## PROBLEM REQUIREMENTS
Look for "shipping" in the records and copy every line that has it.

______

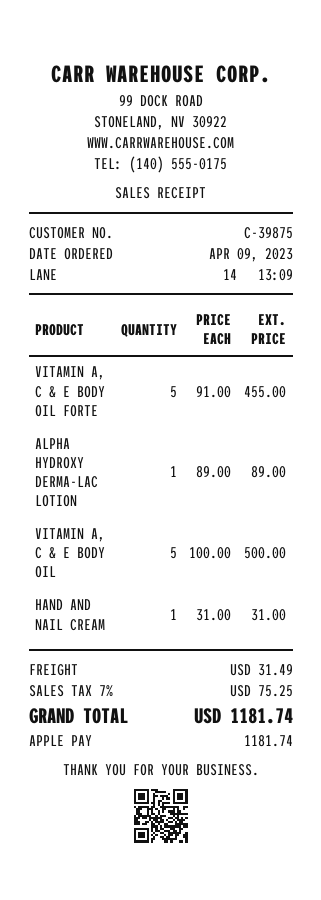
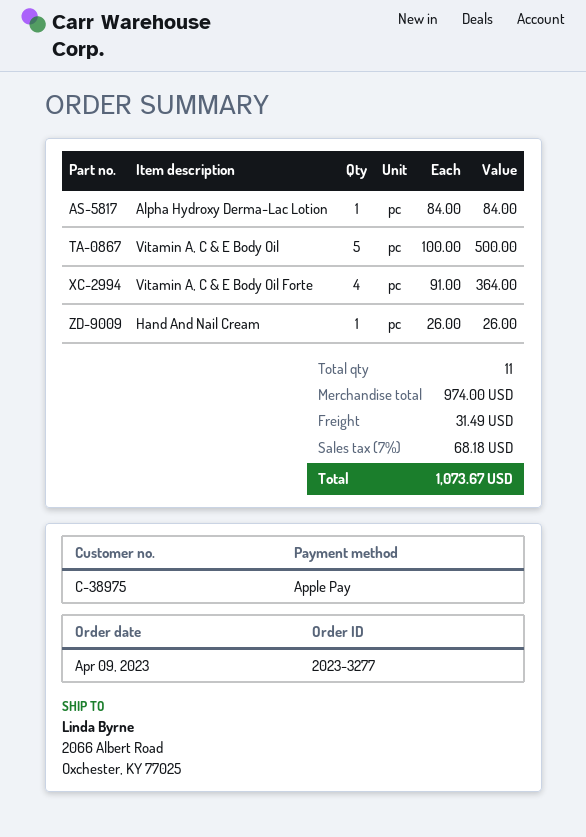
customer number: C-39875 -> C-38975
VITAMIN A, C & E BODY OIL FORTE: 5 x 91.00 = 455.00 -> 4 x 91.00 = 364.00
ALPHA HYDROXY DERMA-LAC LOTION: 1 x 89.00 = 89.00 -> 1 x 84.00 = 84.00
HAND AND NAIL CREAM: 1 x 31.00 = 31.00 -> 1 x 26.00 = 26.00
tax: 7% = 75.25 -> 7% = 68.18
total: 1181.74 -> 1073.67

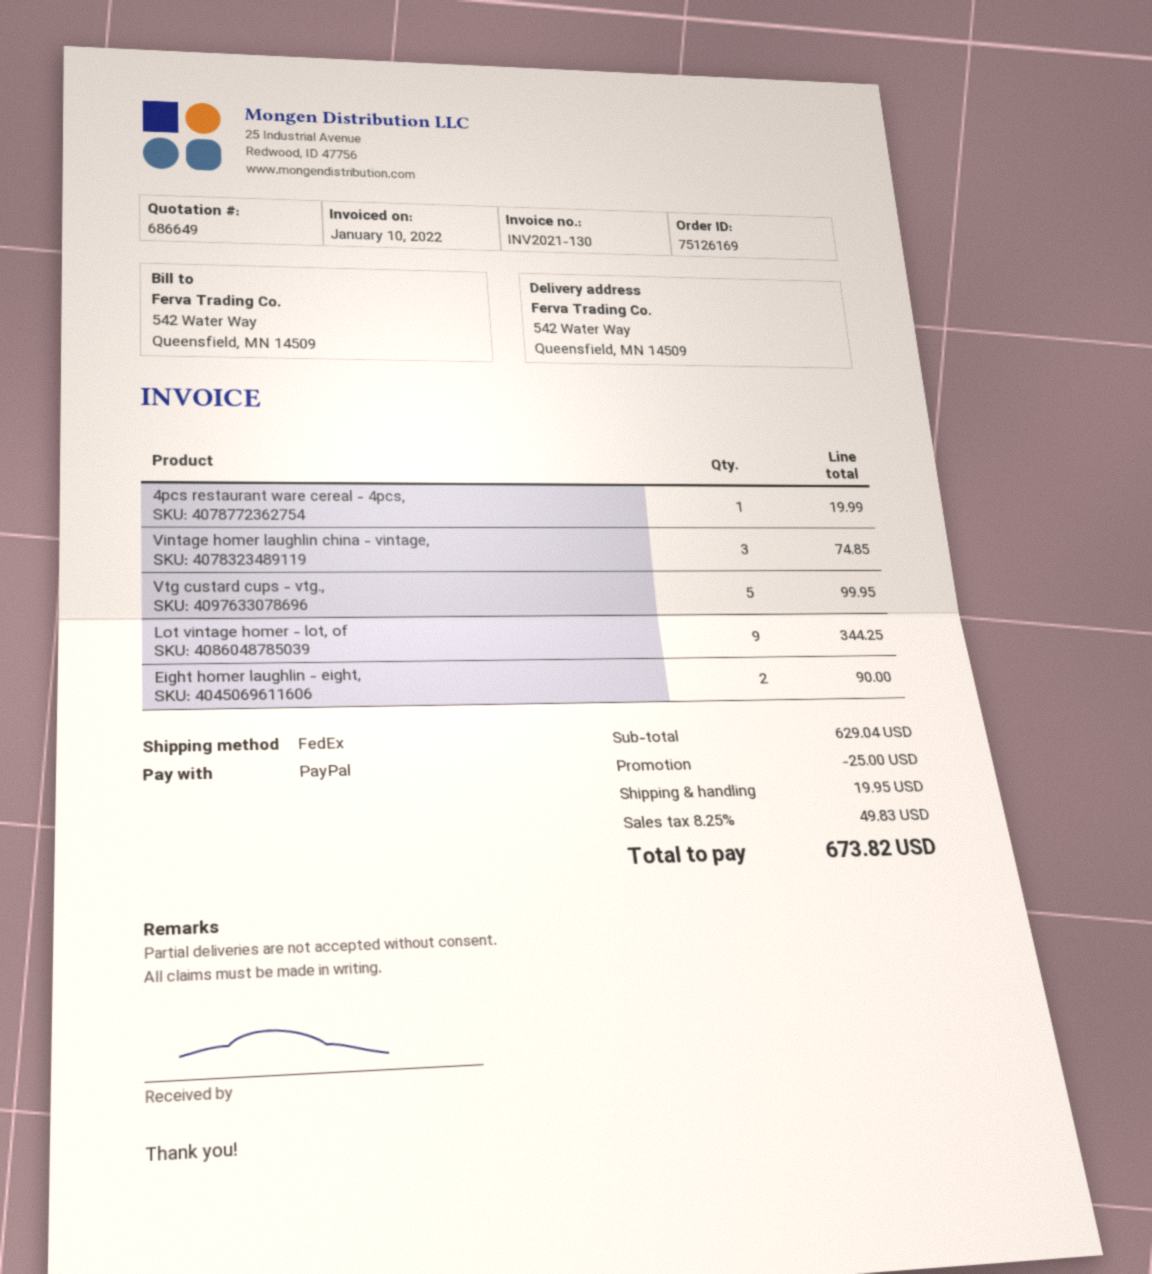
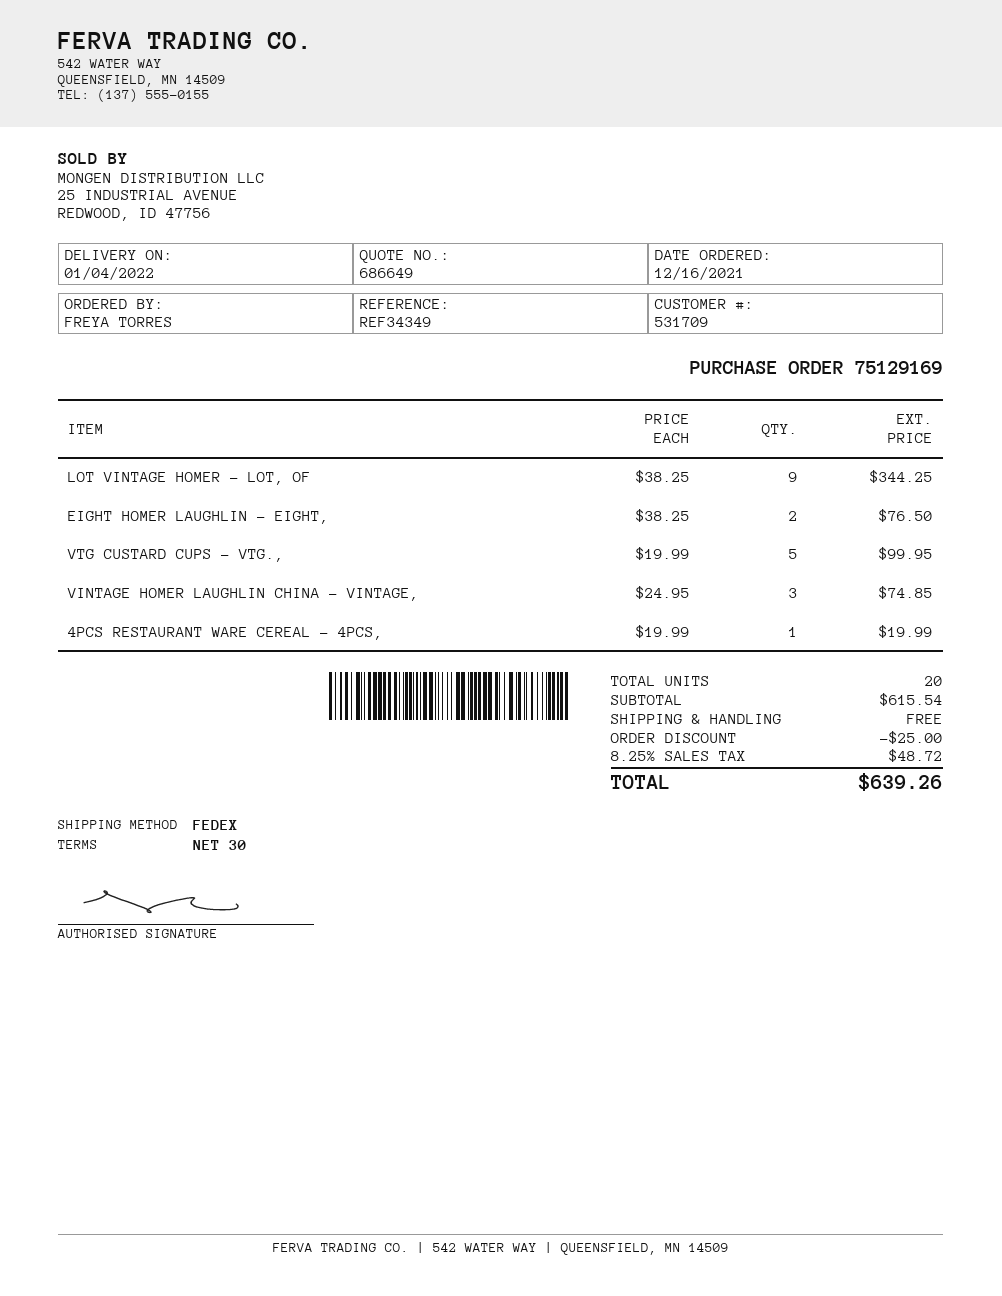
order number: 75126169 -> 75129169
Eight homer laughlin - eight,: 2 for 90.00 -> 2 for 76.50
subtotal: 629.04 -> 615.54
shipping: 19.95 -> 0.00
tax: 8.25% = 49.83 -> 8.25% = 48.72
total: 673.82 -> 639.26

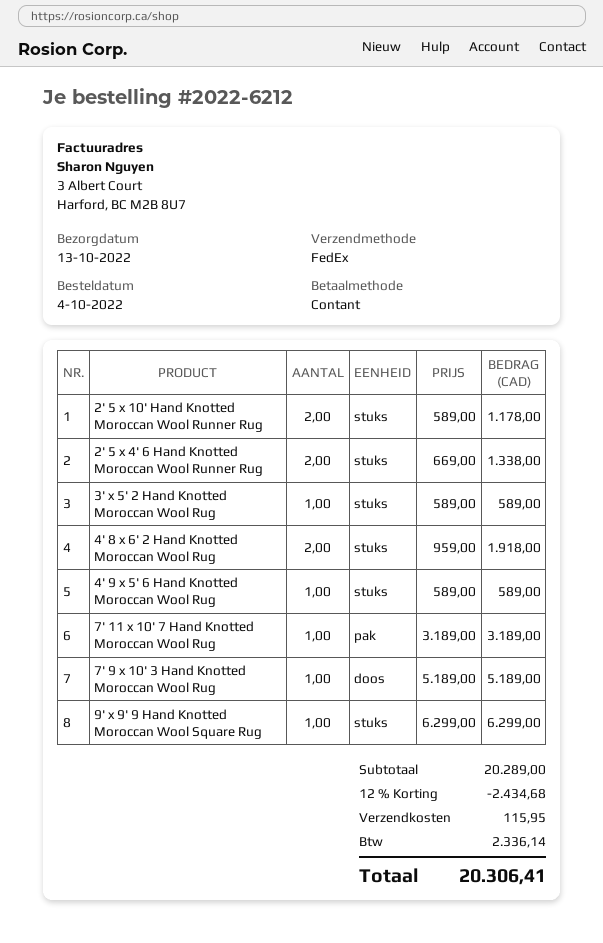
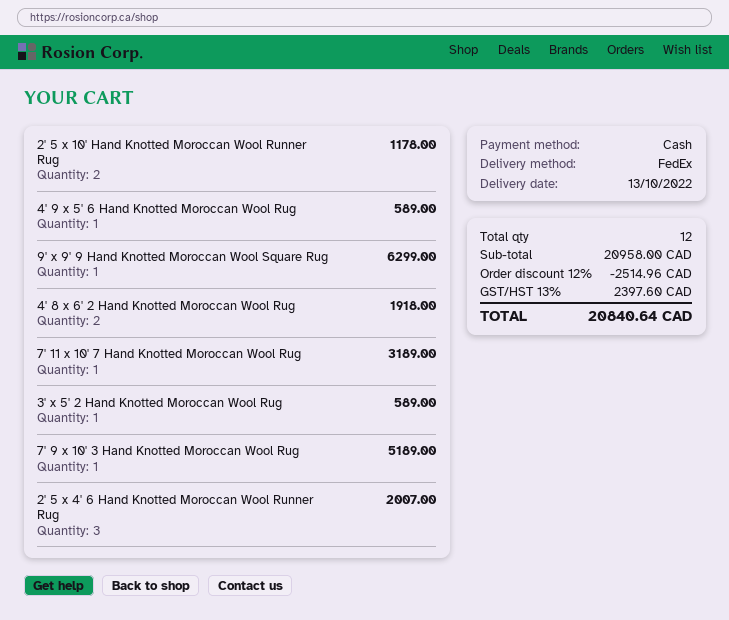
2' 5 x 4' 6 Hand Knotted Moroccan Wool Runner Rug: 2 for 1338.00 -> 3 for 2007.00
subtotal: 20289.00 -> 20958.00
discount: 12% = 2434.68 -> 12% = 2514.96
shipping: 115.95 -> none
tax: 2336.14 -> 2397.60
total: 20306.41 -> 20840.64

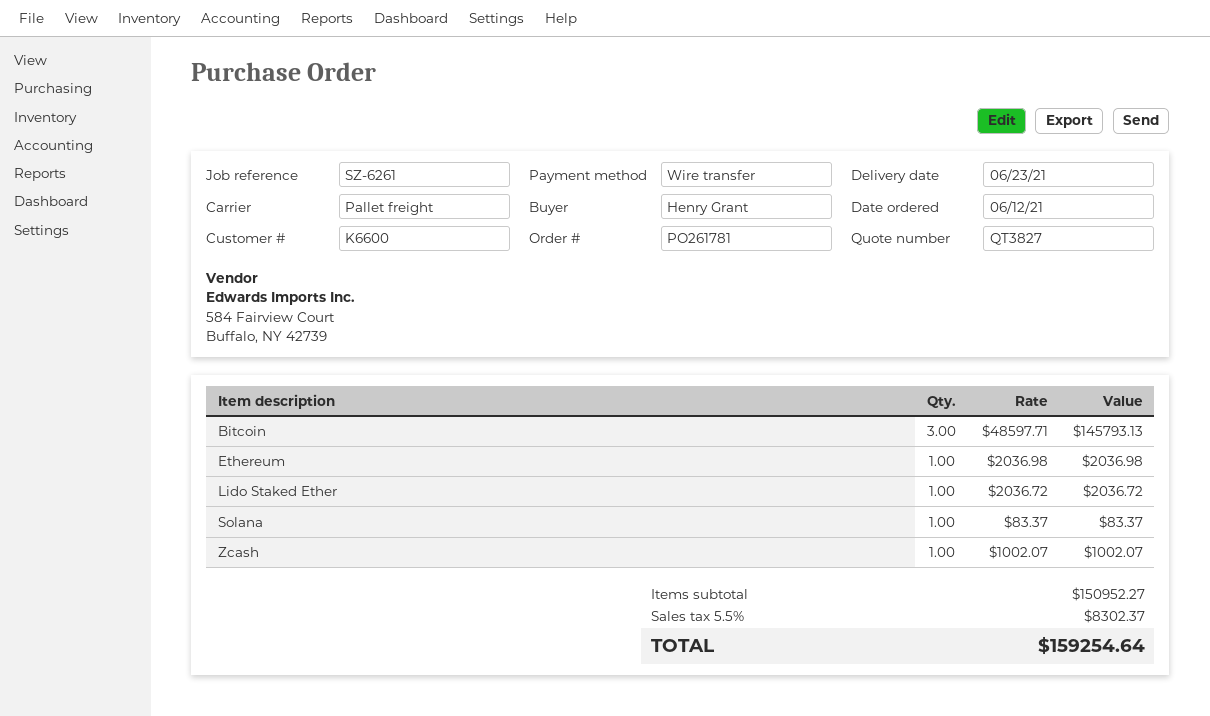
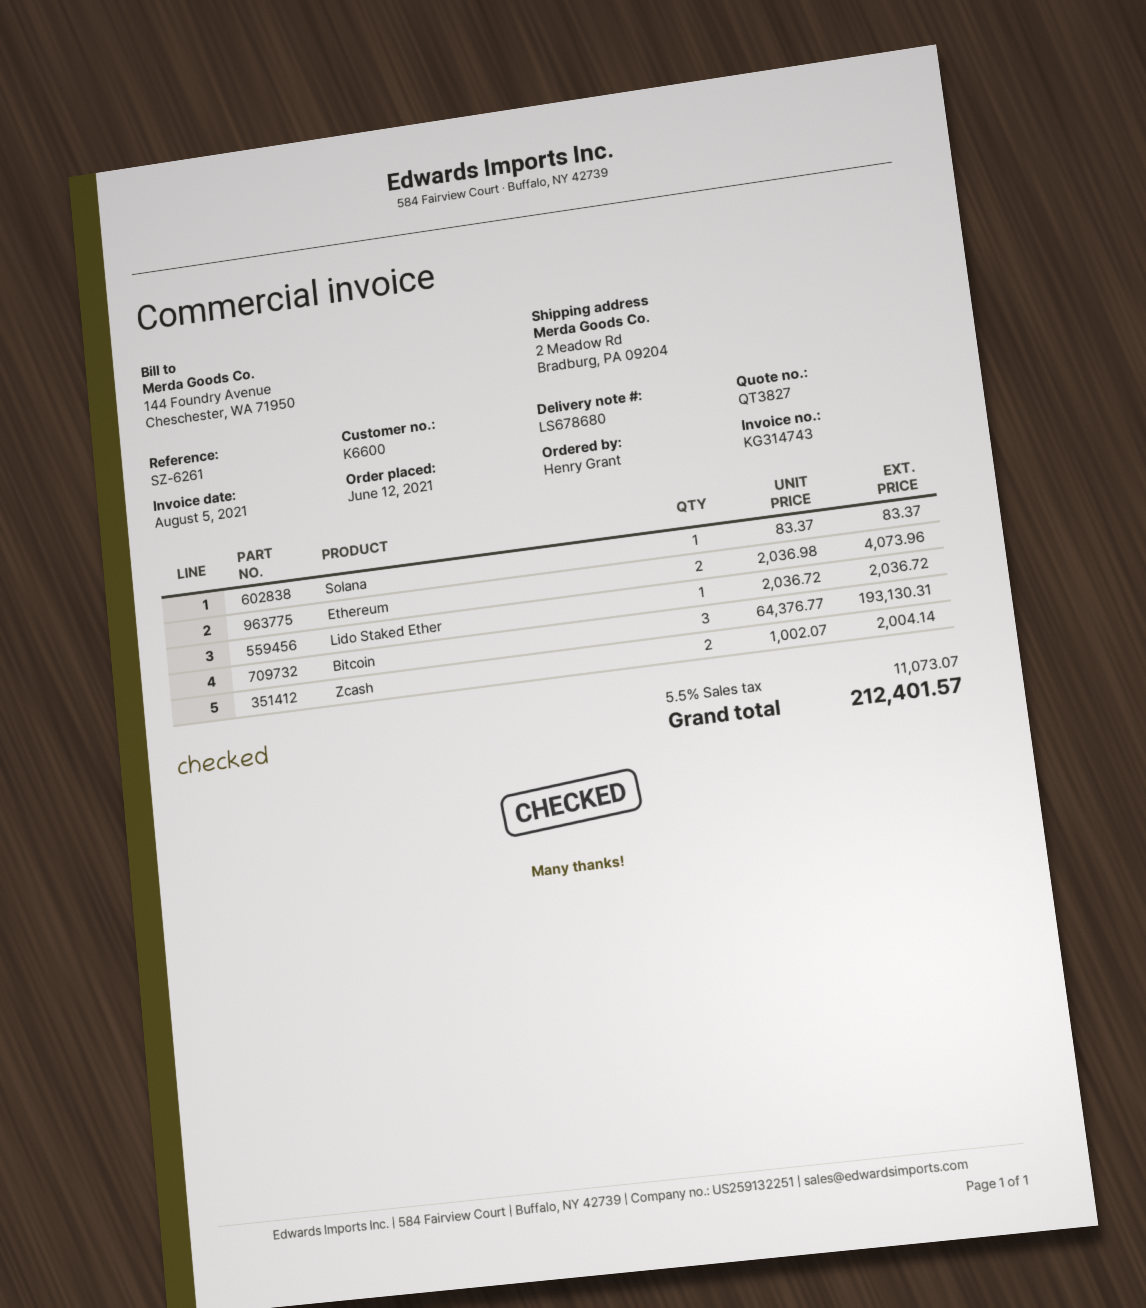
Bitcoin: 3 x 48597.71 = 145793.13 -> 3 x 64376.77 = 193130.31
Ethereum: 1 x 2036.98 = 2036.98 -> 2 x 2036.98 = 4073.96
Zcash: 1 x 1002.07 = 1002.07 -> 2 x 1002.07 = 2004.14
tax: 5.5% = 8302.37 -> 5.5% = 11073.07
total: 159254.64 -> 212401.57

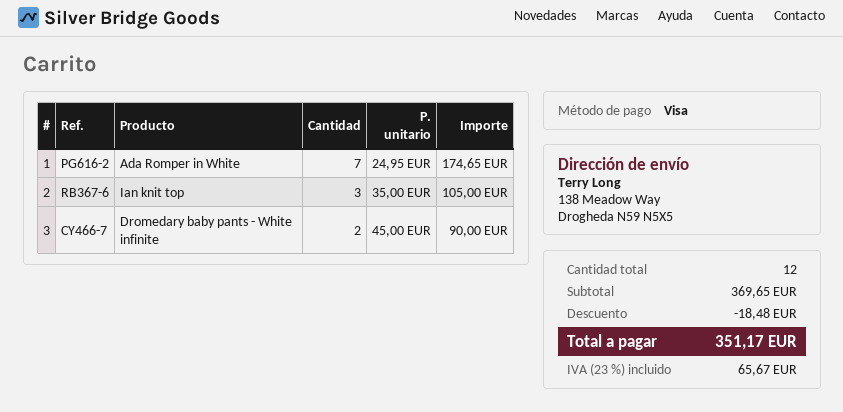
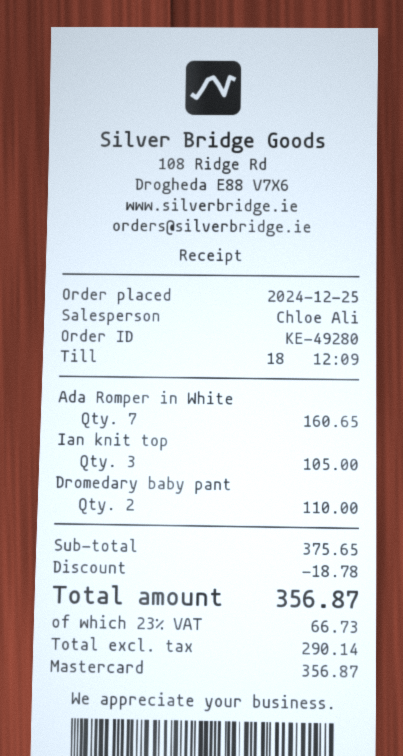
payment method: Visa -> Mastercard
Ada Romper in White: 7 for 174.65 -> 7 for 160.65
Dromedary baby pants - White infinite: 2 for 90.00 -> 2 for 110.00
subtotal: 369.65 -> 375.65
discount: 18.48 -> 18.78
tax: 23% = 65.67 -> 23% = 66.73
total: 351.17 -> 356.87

______

## RESULT
shipping: 19.95 -> 0.00
shipping: 115.95 -> none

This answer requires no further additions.